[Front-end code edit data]

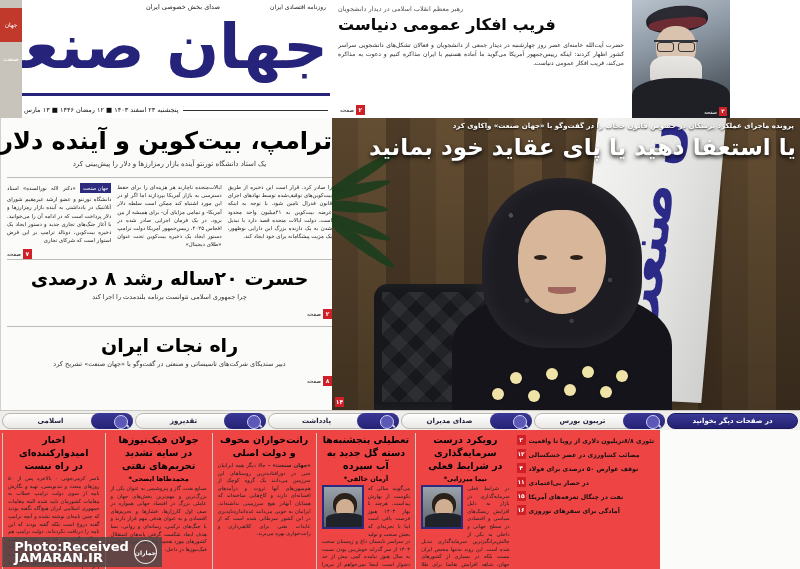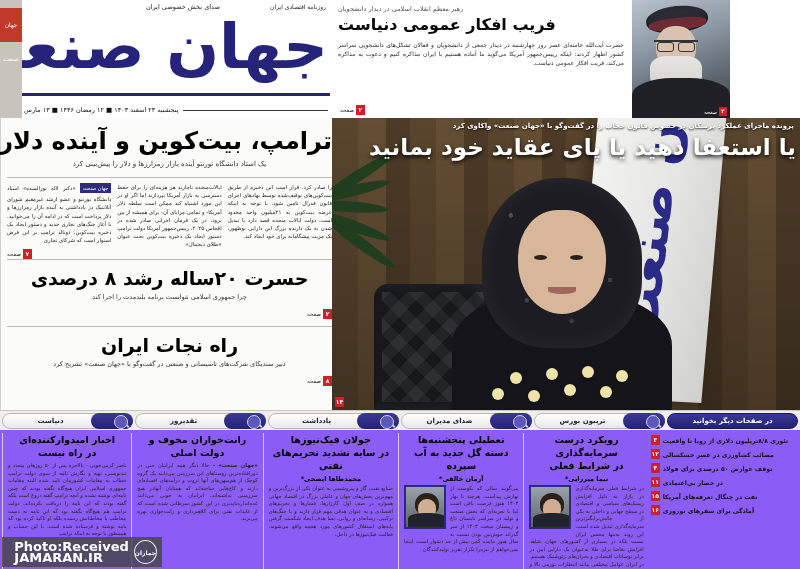--- a/index.html
+++ b/index.html
@@ -348,24 +348,24 @@
   .tab span{ margin-right:34px; white-space:nowrap; }
   .tab.dark{
     background: linear-gradient(#3a3896,#232170);
     border-color:#1b1a5c; color:#fff;
     justify-content:center;
   }
   .tab.dark span{ margin-right:0; }
 
   
   .bottom{
-    position:absolute; top:430px; left:0; width:800px; height:139px;
+    position:absolute; top:430px; left:0; width:660px; height:139px;
     display:flex; flex-direction:row-reverse;
     padding:3px 2px 0;
-    background:#8b5cf6;
+    background:#ef4444;
   }
   .bcol{
     position:relative; padding:0 5px;
     border-left:1px solid #cfcdc8;
     overflow:hidden;
   }
   .bcol:last-child{ border-left:none; }
   .bcol h3{
     font-size:9.5px; font-weight:bold; color:#000;
     text-align:center; line-height:13px; margin-bottom:3px;
@@ -555,21 +555,21 @@
 
       <div class="photo-pageref">
         <span class="sq">۱۴</span>
       </div>
     </div>
   </div>
 
   <div class="tabbar">
     <div class="tab">
       <div class="knob"></div>
-      <span>دنیاست</span>
+      <span>اسلامی</span>
     </div>
     <div class="tab">
       <div class="knob"></div>
       <span>تقدیروز</span>
     </div>
     <div class="tab">
       <div class="knob"></div>
       <span>یادداشت</span>
     </div>
     <div class="tab">
@@ -584,35 +584,35 @@
       <span>در صفحات دیگر بخوانید</span>
     </div>
   </div>
 
   <div class="bottom">
 
     <div class="bcol" style="width:130px">
       <h3>اخبار امیدوارکننده‌ای</h3>
       <h3 style="margin-top:-3px">در راه نیست</h3>
       <div class="btxt">ناصر کرمی‌جونی - بالاخره پس از ۵۰ روزهای متعدد و تندنویسی، تهیه و نگارش نامه از سوی دولت ترامپ خطاب به مقامات کشورمان تایید شده البته مقامات جمهوری اسلامی ایران هیچ‌گاه نگفته بودند که چنین نامه‌ای نوشته نشده و آنچه ترامپ گفته دروغ است بلکه گفته بودند که این نامه را دریافت نکرده‌اند. دولت ترامپ هم هیچ‌گاه نگفته بود که این نامه به دست مخاطب با مخاطبانش رسیده بلکه او تاکید کرده بود که نامه نوشته و فرستاده شده است. با این حساب و همینطور با توجه به اینکه ترامپ</div>
+    </div>
+
+    <div class="bcol" style="width:136px">
+      <h3>جولان فیک‌نیوزها</h3>
+      <h3 style="margin-top:-3px">در سایه تشدید تحریم‌های نفتی</h3>
+      <div class="byline">محمدطاها ایضحی*</div>
+      <div class="btxt">صنایع نفت، گاز و پتروشیمی به عنوان یکی از بزرگ‌ترین و مهم‌ترین بخش‌های جهان و عاملی بزرگ در اقتصاد جهانی همواره در صف اول کارزارها، فشارها و تحریم‌های اقتصادی و به عنوان هدفی مهم قرار دارند و با جنگ‌های ترکیبی، رسانه‌ای و روانی، بسا هدف ایجاد شکست گرفتن پایه‌های استقلال کشورهای مورد هجمه واقع می‌شوند. فعالیت فیک‌نیوزها در داخل،</div>
     </div>
 
     <div class="bcol" style="width:132px">
       <h3>رانت‌خواران مخوف و دولت اصلی</h3>
       <div class="btxt">
         <span class="src-inline">«جهان صنعت» -</span>
         <span>حالا دیگر همه ایرانیان حتی در دورافتاده‌ترین روستاهای این سرزمین می‌دانند یک گروه کوچک از هم‌میهن‌های آنها ثروت و درآمدهای افسانه‌ای دارند و کاخ‌هایی ساخته‌اند که همتایان آنهادر هیچ سرزمینی نداشته‌اند. ایرانیان به خوبی می‌دانند غده‌انداره‌ناپذیری در این کشور سرطانی شده است که از عایدات نفتی برای کلاهبرداری و رانت‌خواری بهره می‌برند.</span>
       </div>
-    </div>
-
-    <div class="bcol" style="width:136px">
-      <h3>جولان فیک‌نیوزها</h3>
-      <h3 style="margin-top:-3px">در سایه تشدید تحریم‌های نفتی</h3>
-      <div class="byline">محمدطاها ایضحی*</div>
-      <div class="btxt">صنایع نفت، گاز و پتروشیمی به عنوان یکی از بزرگ‌ترین و مهم‌ترین بخش‌های جهان و عاملی بزرگ در اقتصاد جهانی همواره در صف اول کارزارها، فشارها و تحریم‌های اقتصادی و به عنوان هدفی مهم قرار دارند و با جنگ‌های ترکیبی، رسانه‌ای و روانی، بسا هدف ایجاد شکست گرفتن پایه‌های استقلال کشورهای مورد هجمه واقع می‌شوند. فعالیت فیک‌نیوزها در داخل،</div>
     </div>
 
     <div class="bcol" style="width:126px">
       <h3>تعطیلی پنجشنبه‌ها</h3>
       <h3 style="margin-top:-3px">دسته گل جدید به آب سپرده</h3>
       <div class="byline">آرمان خالقی*</div>
       <div class="btxt">
         <span class="author-photo">
           <span class="h"></span>
             <span class="f"></span>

Task requirements: Print every entry word for word; omit the pictures.

Task solution:
--- a/index.html
+++ b/index.html
@@ -348,24 +348,24 @@
   .tab span{ margin-right:34px; white-space:nowrap; }
   .tab.dark{
     background: linear-gradient(#3a3896,#232170);
     border-color:#1b1a5c; color:#fff;
     justify-content:center;
   }
   .tab.dark span{ margin-right:0; }
 
   
   .bottom{
-    position:absolute; top:430px; left:0; width:800px; height:139px;
+    position:absolute; top:430px; left:0; width:660px; height:139px;
     display:flex; flex-direction:row-reverse;
     padding:3px 2px 0;
-    background:#8b5cf6;
+    background:#ef4444;
   }
   .bcol{
     position:relative; padding:0 5px;
     border-left:1px solid #cfcdc8;
     overflow:hidden;
   }
   .bcol:last-child{ border-left:none; }
   .bcol h3{
     font-size:9.5px; font-weight:bold; color:#000;
     text-align:center; line-height:13px; margin-bottom:3px;
@@ -555,21 +555,21 @@
 
       <div class="photo-pageref">
         <span class="sq">۱۴</span>
       </div>
     </div>
   </div>
 
   <div class="tabbar">
     <div class="tab">
       <div class="knob"></div>
-      <span>دنیاست</span>
+      <span>اسلامی</span>
     </div>
     <div class="tab">
       <div class="knob"></div>
       <span>تقدیروز</span>
     </div>
     <div class="tab">
       <div class="knob"></div>
       <span>یادداشت</span>
     </div>
     <div class="tab">
@@ -584,35 +584,35 @@
       <span>در صفحات دیگر بخوانید</span>
     </div>
   </div>
 
   <div class="bottom">
 
     <div class="bcol" style="width:130px">
       <h3>اخبار امیدوارکننده‌ای</h3>
       <h3 style="margin-top:-3px">در راه نیست</h3>
       <div class="btxt">ناصر کرمی‌جونی - بالاخره پس از ۵۰ روزهای متعدد و تندنویسی، تهیه و نگارش نامه از سوی دولت ترامپ خطاب به مقامات کشورمان تایید شده البته مقامات جمهوری اسلامی ایران هیچ‌گاه نگفته بودند که چنین نامه‌ای نوشته نشده و آنچه ترامپ گفته دروغ است بلکه گفته بودند که این نامه را دریافت نکرده‌اند. دولت ترامپ هم هیچ‌گاه نگفته بود که این نامه به دست مخاطب با مخاطبانش رسیده بلکه او تاکید کرده بود که نامه نوشته و فرستاده شده است. با این حساب و همینطور با توجه به اینکه ترامپ</div>
+    </div>
+
+    <div class="bcol" style="width:136px">
+      <h3>جولان فیک‌نیوزها</h3>
+      <h3 style="margin-top:-3px">در سایه تشدید تحریم‌های نفتی</h3>
+      <div class="byline">محمدطاها ایضحی*</div>
+      <div class="btxt">صنایع نفت، گاز و پتروشیمی به عنوان یکی از بزرگ‌ترین و مهم‌ترین بخش‌های جهان و عاملی بزرگ در اقتصاد جهانی همواره در صف اول کارزارها، فشارها و تحریم‌های اقتصادی و به عنوان هدفی مهم قرار دارند و با جنگ‌های ترکیبی، رسانه‌ای و روانی، بسا هدف ایجاد شکست گرفتن پایه‌های استقلال کشورهای مورد هجمه واقع می‌شوند. فعالیت فیک‌نیوزها در داخل،</div>
     </div>
 
     <div class="bcol" style="width:132px">
       <h3>رانت‌خواران مخوف و دولت اصلی</h3>
       <div class="btxt">
         <span class="src-inline">«جهان صنعت» -</span>
         <span>حالا دیگر همه ایرانیان حتی در دورافتاده‌ترین روستاهای این سرزمین می‌دانند یک گروه کوچک از هم‌میهن‌های آنها ثروت و درآمدهای افسانه‌ای دارند و کاخ‌هایی ساخته‌اند که همتایان آنهادر هیچ سرزمینی نداشته‌اند. ایرانیان به خوبی می‌دانند غده‌انداره‌ناپذیری در این کشور سرطانی شده است که از عایدات نفتی برای کلاهبرداری و رانت‌خواری بهره می‌برند.</span>
       </div>
-    </div>
-
-    <div class="bcol" style="width:136px">
-      <h3>جولان فیک‌نیوزها</h3>
-      <h3 style="margin-top:-3px">در سایه تشدید تحریم‌های نفتی</h3>
-      <div class="byline">محمدطاها ایضحی*</div>
-      <div class="btxt">صنایع نفت، گاز و پتروشیمی به عنوان یکی از بزرگ‌ترین و مهم‌ترین بخش‌های جهان و عاملی بزرگ در اقتصاد جهانی همواره در صف اول کارزارها، فشارها و تحریم‌های اقتصادی و به عنوان هدفی مهم قرار دارند و با جنگ‌های ترکیبی، رسانه‌ای و روانی، بسا هدف ایجاد شکست گرفتن پایه‌های استقلال کشورهای مورد هجمه واقع می‌شوند. فعالیت فیک‌نیوزها در داخل،</div>
     </div>
 
     <div class="bcol" style="width:126px">
       <h3>تعطیلی پنجشنبه‌ها</h3>
       <h3 style="margin-top:-3px">دسته گل جدید به آب سپرده</h3>
       <div class="byline">آرمان خالقی*</div>
       <div class="btxt">
         <span class="author-photo">
           <span class="h"></span>
             <span class="f"></span>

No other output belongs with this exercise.